Structural and mutational analysis of a monomeric and dimeric form of a single domain antibody with implications for protein misfolding.George, J., Compton, J.R., Leary, D.H., Olson, M.A., Legler, P.M.
(2014) Proteins 82: 3101-3116
- PubMed: 25136772
- DOI: https://doi.org/10.1002/prot.24671
- Primary Citation of Related Structures:
4TYU, 4U05, 4U7S, 4W68, 4W70, 4W81
- PubMed Abstract:
Camelid single domain antibodies (sdAb) are known for their thermal stability and reversible refolding. We have characterized an unusually stable sdAb recognizing Staphylococcal enterotoxin B with one of the highest reported melting temperatures (T(m) = 85°C). Unexpectedly, ∼10-20% of the protein formed a dimer in solution. Three other cases where <20% of the sdAb dimerized have been reported; however, this is the first report of both the monomeric and dimeric X-ray crystal structures.
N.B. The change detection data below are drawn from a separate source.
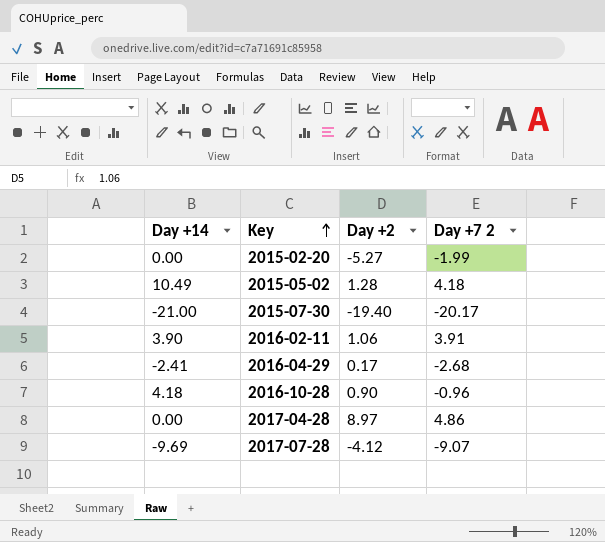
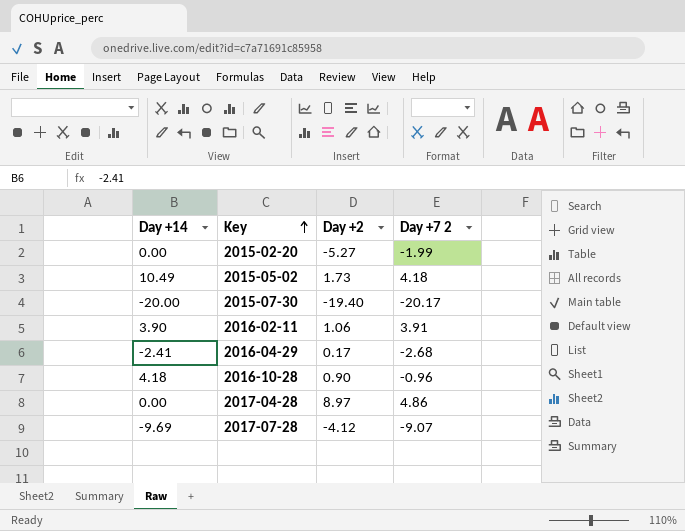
2015-05-02 | Day +2: 1.28 -> 1.73
2015-07-30 | Day +14: -21.00 -> -20.00

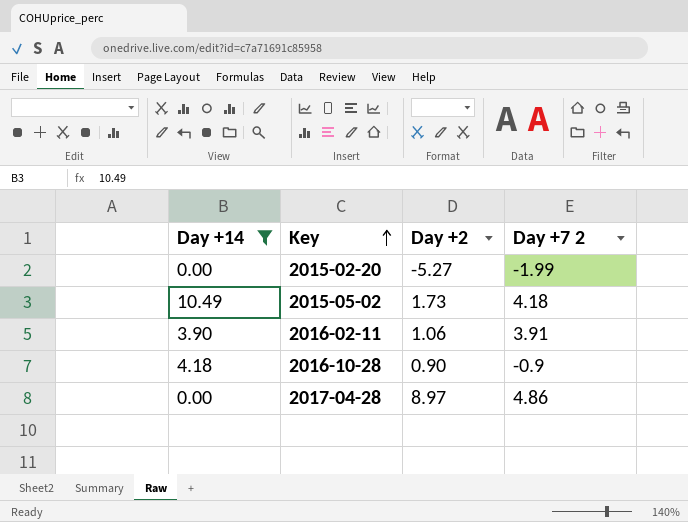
filter: none -> Day +14 >= 0.00
2016-10-28 | Day +7 2: -0.96 -> -0.9

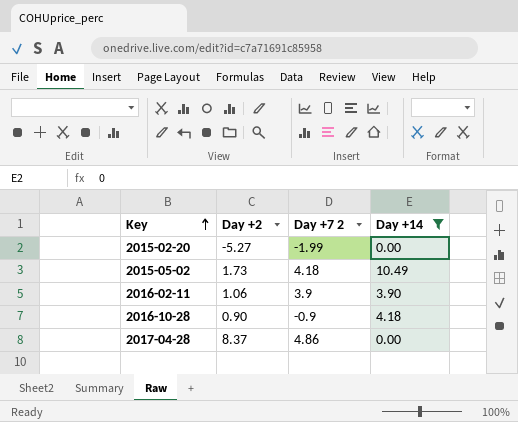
column Day +14 | position: 1 -> 4
2016-02-11 | Day +7 2: 3.91 -> 3.9
2017-04-28 | Day +2: 8.97 -> 8.37

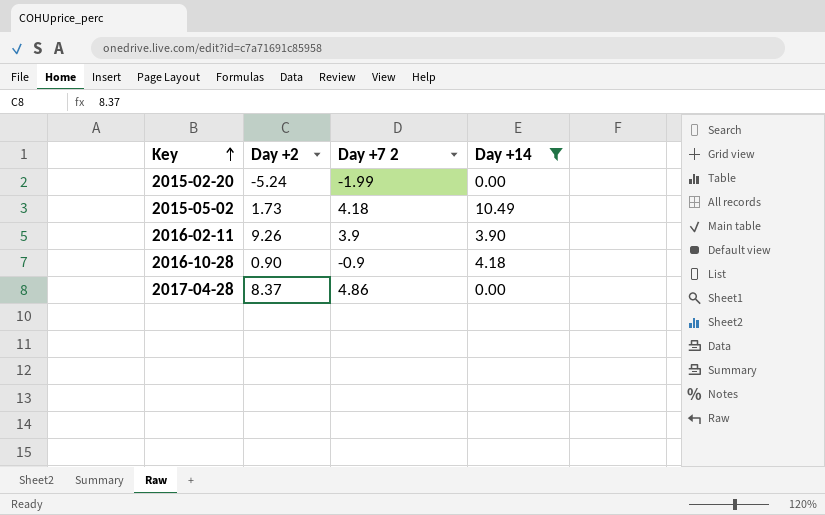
2015-02-20 | Day +2: -5.27 -> -5.24
2016-02-11 | Day +2: 1.06 -> 9.26

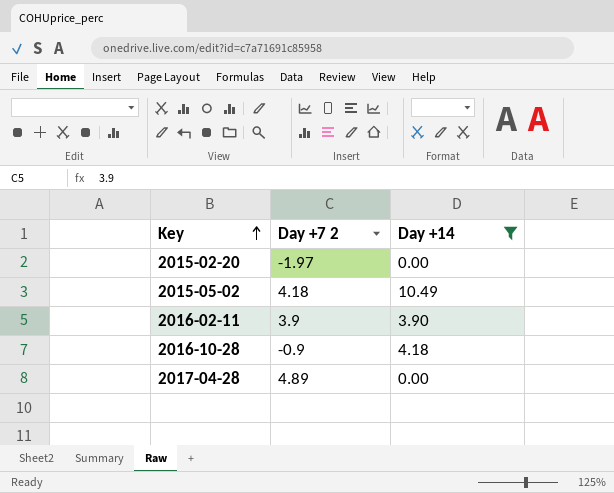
column Day +2 | position: 2 -> none
2015-02-20 | Day +7 2: -1.99 -> -1.97
2017-04-28 | Day +7 2: 4.86 -> 4.89

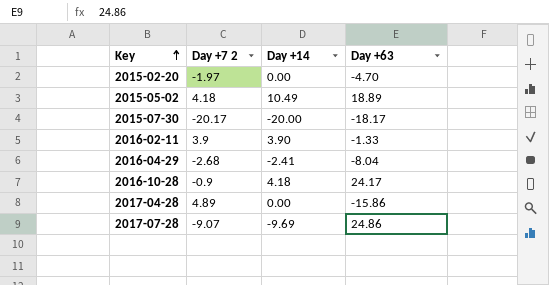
filter: Day +14 >= 0.00 -> none
column Day +63 | position: none -> 4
Concentration of the monomer did not lead to the formation of new dimer suggesting a stable conformationally distinct species in a fraction of the cytoplasmically expressed protein. Comparison of periplasmic and cytoplasmic expression showed that the dimer was associated with cytoplasmic expression. The disulfide bond was partially reduced in the WT protein purified from the cytoplasm and the protein irreversibly unfolded. Periplasmic expression produced monomeric protein with a fully formed disulfide bond and mostly reversible refolding. Crystallization of a disulfide-bond free variant, C22A/C99V, purified from the periplasm yielded a structure of a monomeric form, while crystallization of C22A/C99V from the cytoplasm produced an asymmetric dimer. In the dimer, a significant conformational asymmetry was found in the loop residues of the edge β-strands (S50-Y60) containing the highly variable complementarity determining region, CDR2. Two dimeric assemblies were predicted from the crystal packing. Mutation of a residue at one of the interfaces, Y98A, disrupted the dimer in solution. The pleomorphic homodimer may yield insight into the stability of misfolded states and the importance of the conserved disulfide bond in preventing their formation.